Friday 28 February 2014

A Stranger

"Wow, that was incredible."  Holly could hardly believe that she and the man who would only call himself 'The Stranger' had saved the world from war in a far-flung future by exposing a government minister's plot to pin a string of atrocities of his own devising on artificial intelligence rights activists.


"I enjoy doing things like that," the Stranger responded in his odd, halting way.  Holly found him a curious contradiction.  He never seemed to show a flicker of sentiment, but he obviously had a deep respect for life and a conviction to do what was right.

"Well, like I said, wow, but I think that's enough adventure for a lifetime for me, could you take me back home now?"

"What do you mean?"

Holly didn't think there was a lot of room for misunderstanding.  "I mean, let's get in your time machine and go back to a few minutes after you picked me up."

The Stranger lifted his hand and stroked his chin the same way he had when he puzzled over the billions of possible combinations to the lock on the evil minister's secret safe.  "So basically take the amount of time that passed from the time the universe began to the time that I met you, add a few 'minutes' to that and go to that time?"  He used his fingers to put air-quotes around "minutes" as he did whenever he talked about any unit of time.

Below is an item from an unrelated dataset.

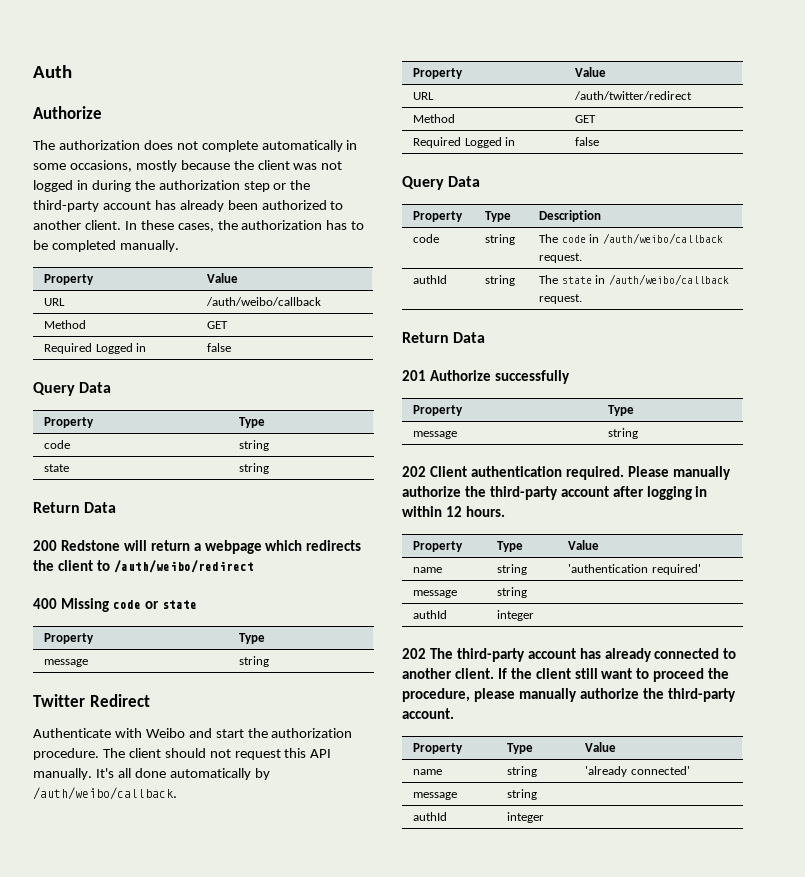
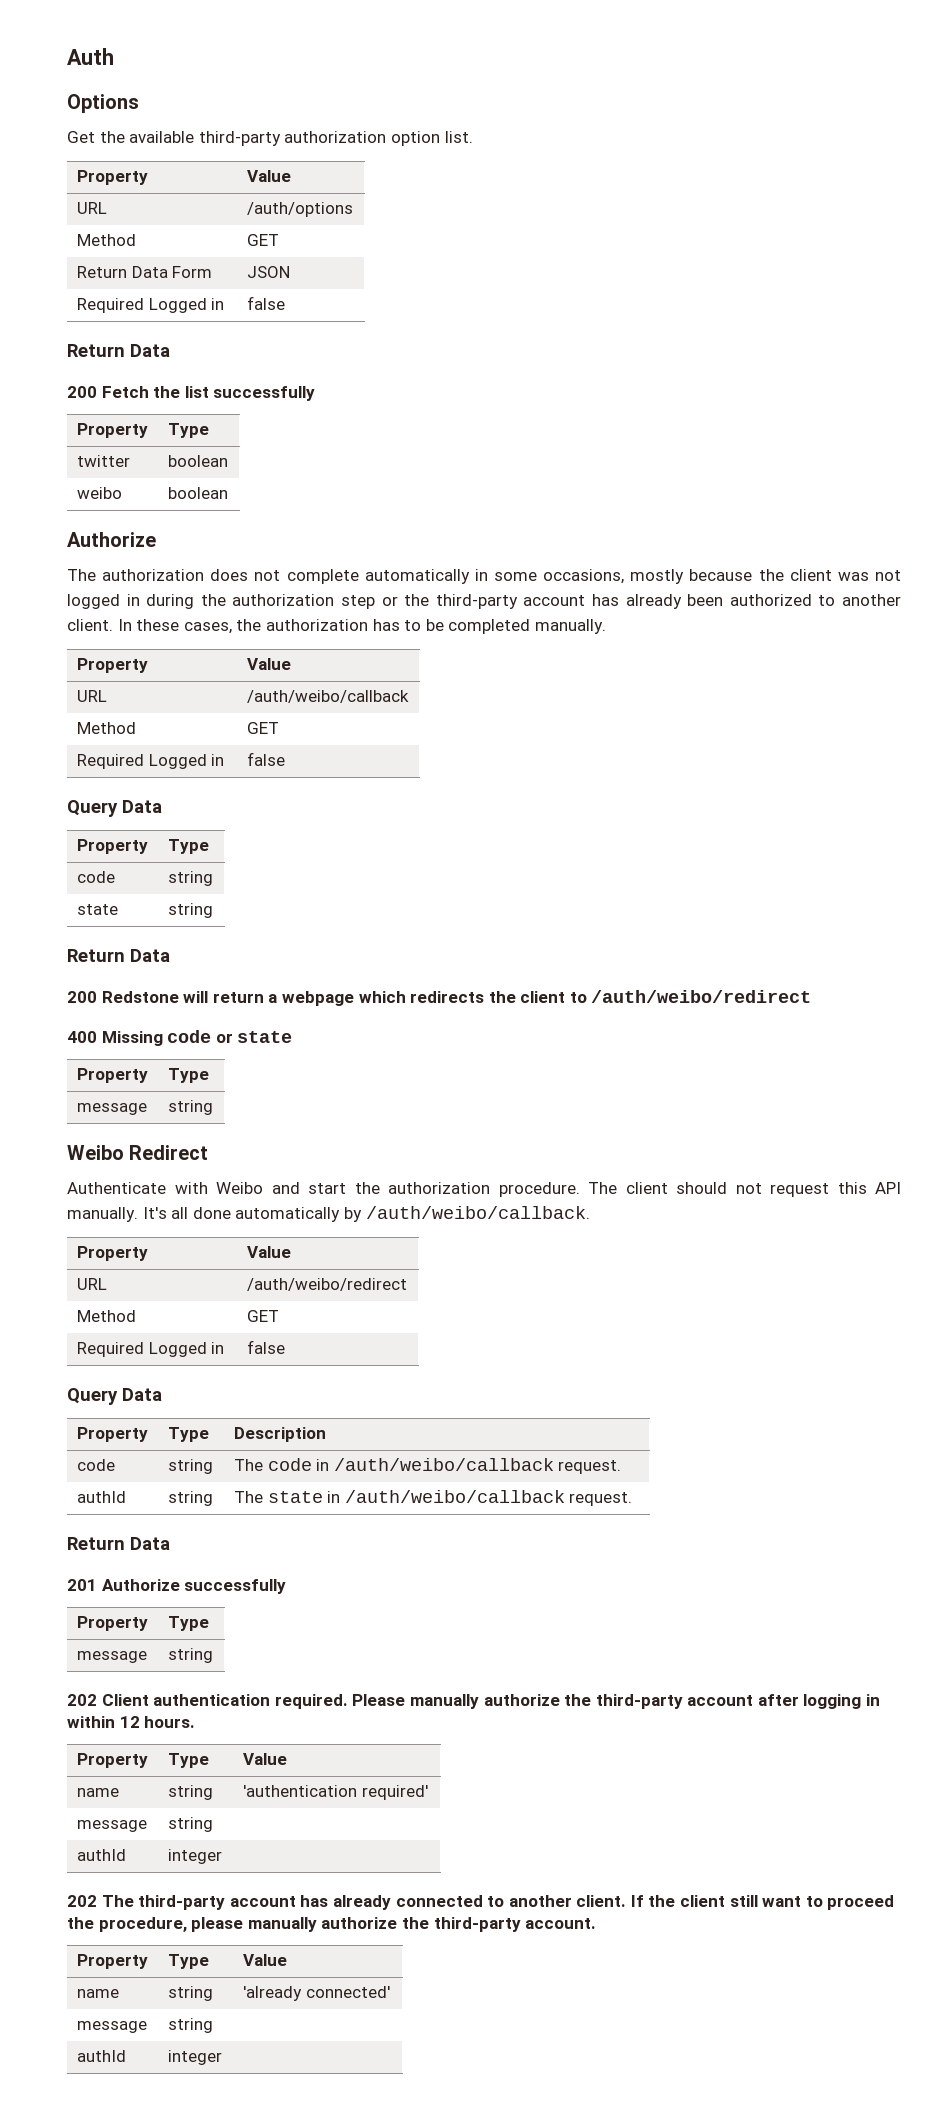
(72, 71) none -> [67,94,139,113] [67,131,473,146] [76,170,148,185] [246,170,291,182] [76,202,107,214] [246,202,353,217] [76,234,136,246] [246,234,279,246] [76,266,213,278] [246,266,290,278] [76,298,225,313] [246,296,285,310] [67,344,170,357] [67,386,316,401] [76,423,148,438] [167,423,209,438] [76,455,130,467] [167,455,228,467] [76,487,122,499] [167,487,228,499] // Options // Get the available third-party authorization option list. // Property | Value // URL | /auth/options // Method | GET // Return Data Form | JSON // Required Logged in | false // Return Data // 200 Fetch the list successfully // Property | Type // twitter | boolean // weibo | boolean
[33,694,85,707] Twitter -> [67,1145,124,1160] Weibo
[574,91,693,100] /auth/twitter/redirect -> [246,1278,407,1291] /auth/weibo/redirect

"Yeah, that sounds good," Holly said.  She followed the Stranger back into his odd vessel.  It was neither any shape nor any colour she could identify and didn't seem to have a particular size even though it neither grew nor shrunk.

Just as the trip to the future had, the trip to the past took only seconds from Holly's perspective even though she knew that hundreds of years were passing.  The Stranger said they had arrived and headed towards the door.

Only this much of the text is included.